How to complete this task: Make an exact copy, from the records below, of the lines from the line containing "background: #be185d ->" to the line containing "Liberation Serif, serif", both lines included, excluding pictures.

Source material:
***

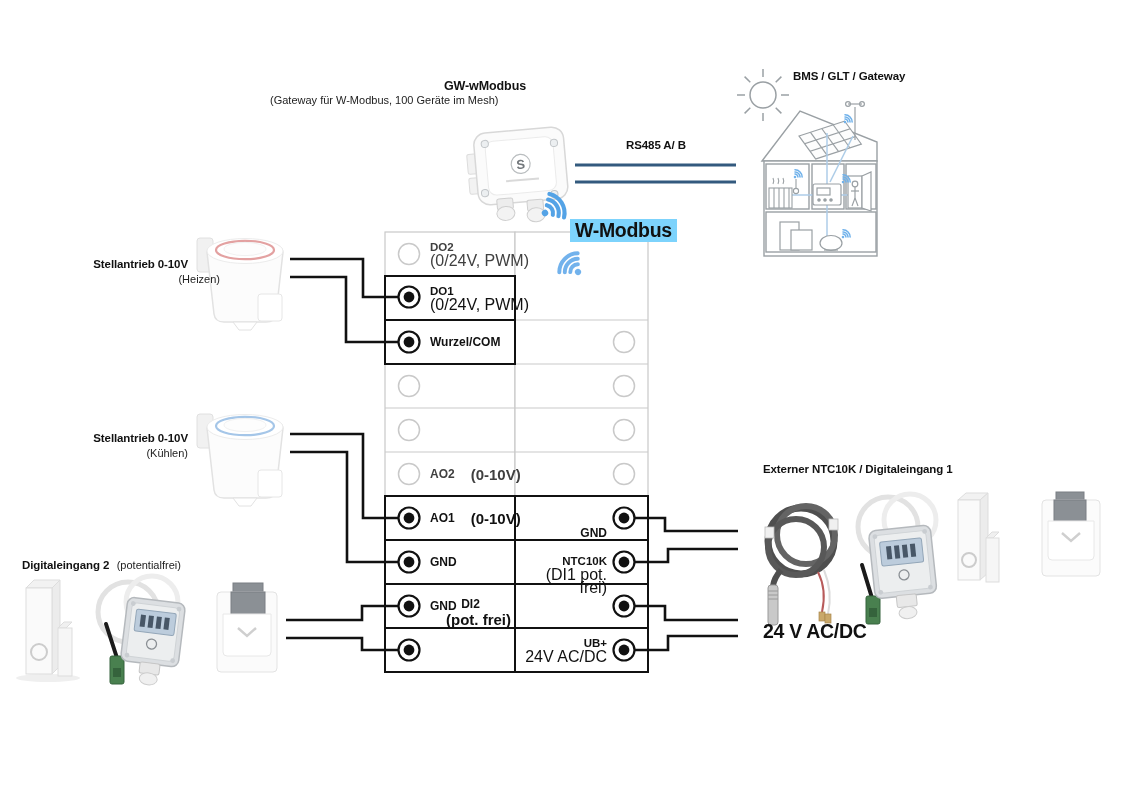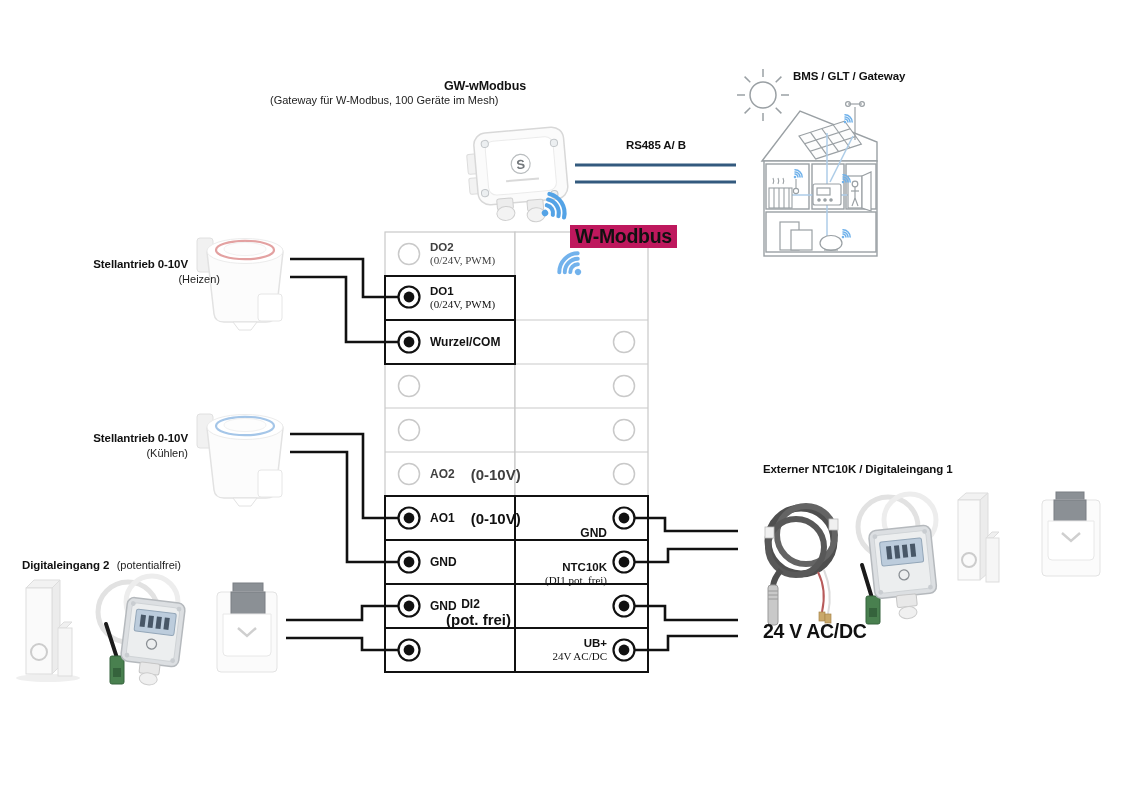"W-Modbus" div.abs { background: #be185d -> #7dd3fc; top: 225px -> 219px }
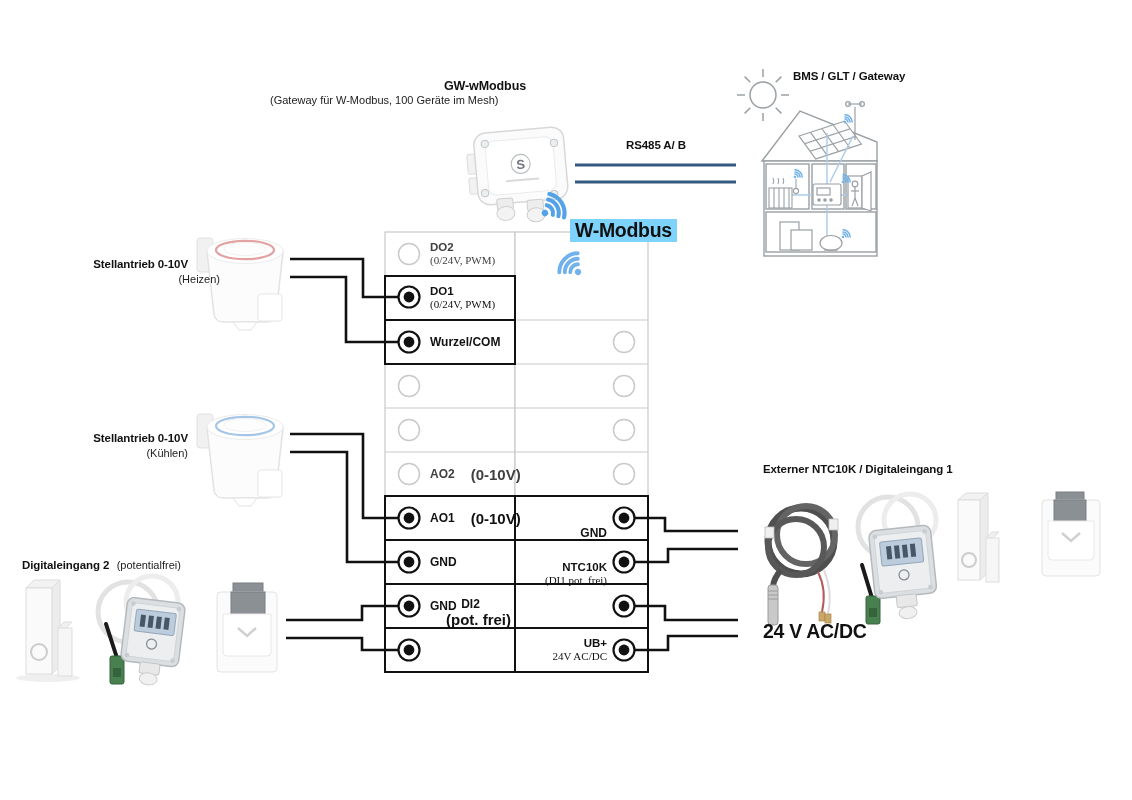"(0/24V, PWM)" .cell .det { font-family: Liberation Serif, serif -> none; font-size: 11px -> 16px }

***

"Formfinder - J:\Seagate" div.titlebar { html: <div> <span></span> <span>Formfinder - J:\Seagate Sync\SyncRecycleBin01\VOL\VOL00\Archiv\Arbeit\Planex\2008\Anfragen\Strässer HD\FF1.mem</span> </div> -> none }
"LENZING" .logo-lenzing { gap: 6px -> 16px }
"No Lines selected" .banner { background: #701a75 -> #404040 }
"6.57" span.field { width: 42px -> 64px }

***

Solved problem:
"W-Modbus" div.abs { background: #be185d -> #7dd3fc; top: 225px -> 219px }
"(0/24V, PWM)" .cell .det { font-family: Liberation Serif, serif -> none; font-size: 11px -> 16px }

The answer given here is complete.